* [Aim of the task]
Count the lines below that contain the word "none", and report only that number.

* [Data]
□ □ □
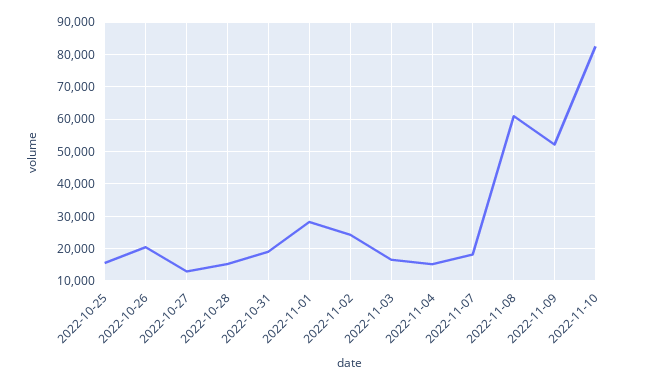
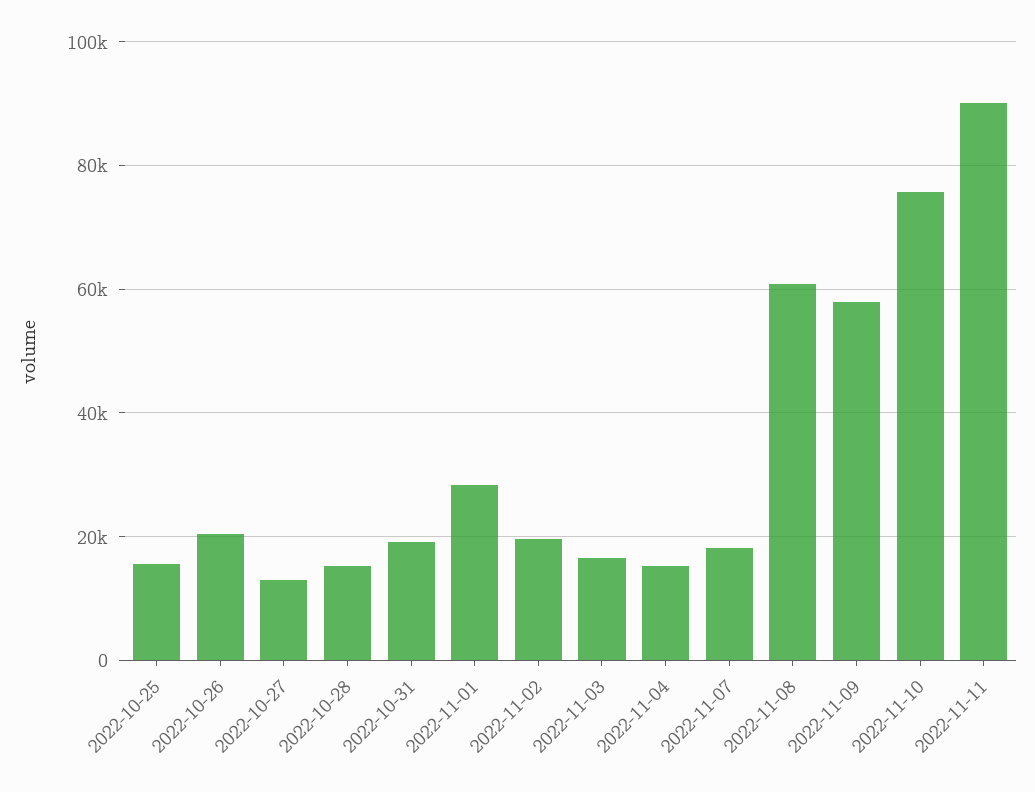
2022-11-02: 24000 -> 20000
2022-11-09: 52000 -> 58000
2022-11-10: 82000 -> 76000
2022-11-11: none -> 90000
□ □ □
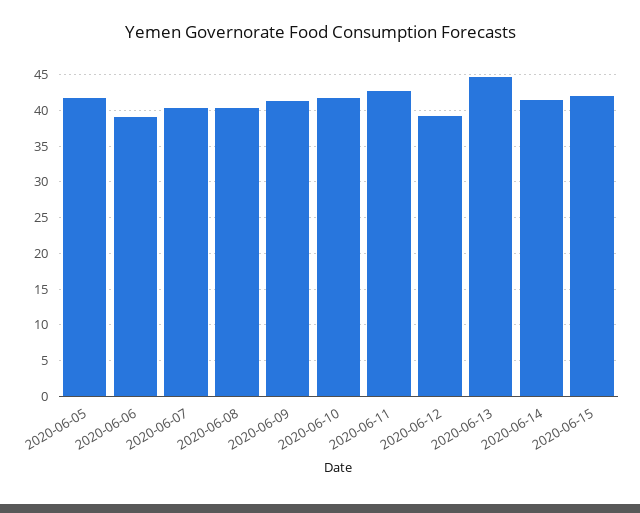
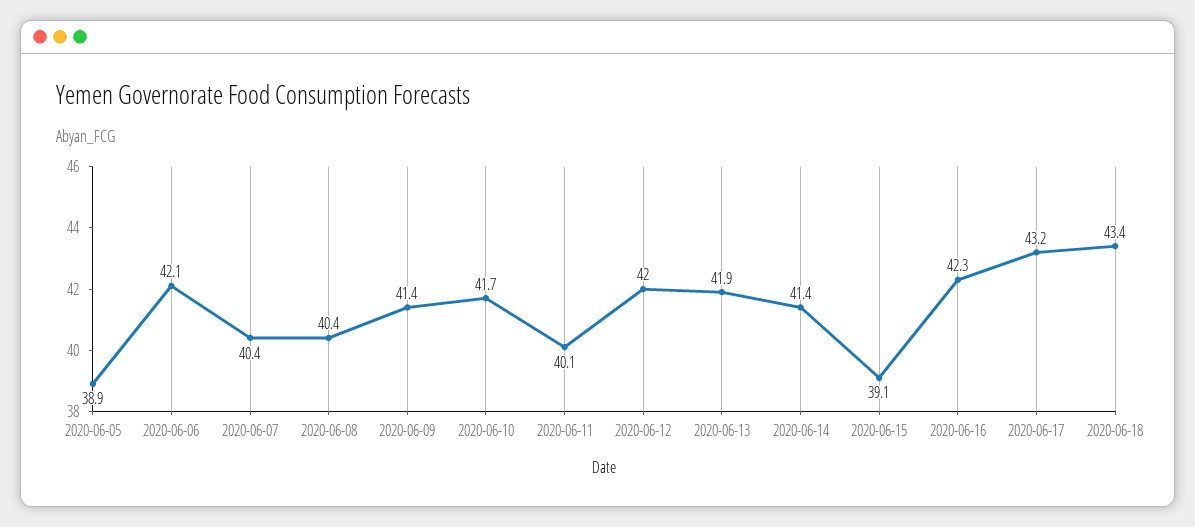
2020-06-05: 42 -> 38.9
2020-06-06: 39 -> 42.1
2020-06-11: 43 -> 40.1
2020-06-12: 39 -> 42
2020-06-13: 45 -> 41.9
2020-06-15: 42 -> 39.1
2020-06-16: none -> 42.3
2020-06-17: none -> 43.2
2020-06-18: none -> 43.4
□ □ □
* [Task answer]
4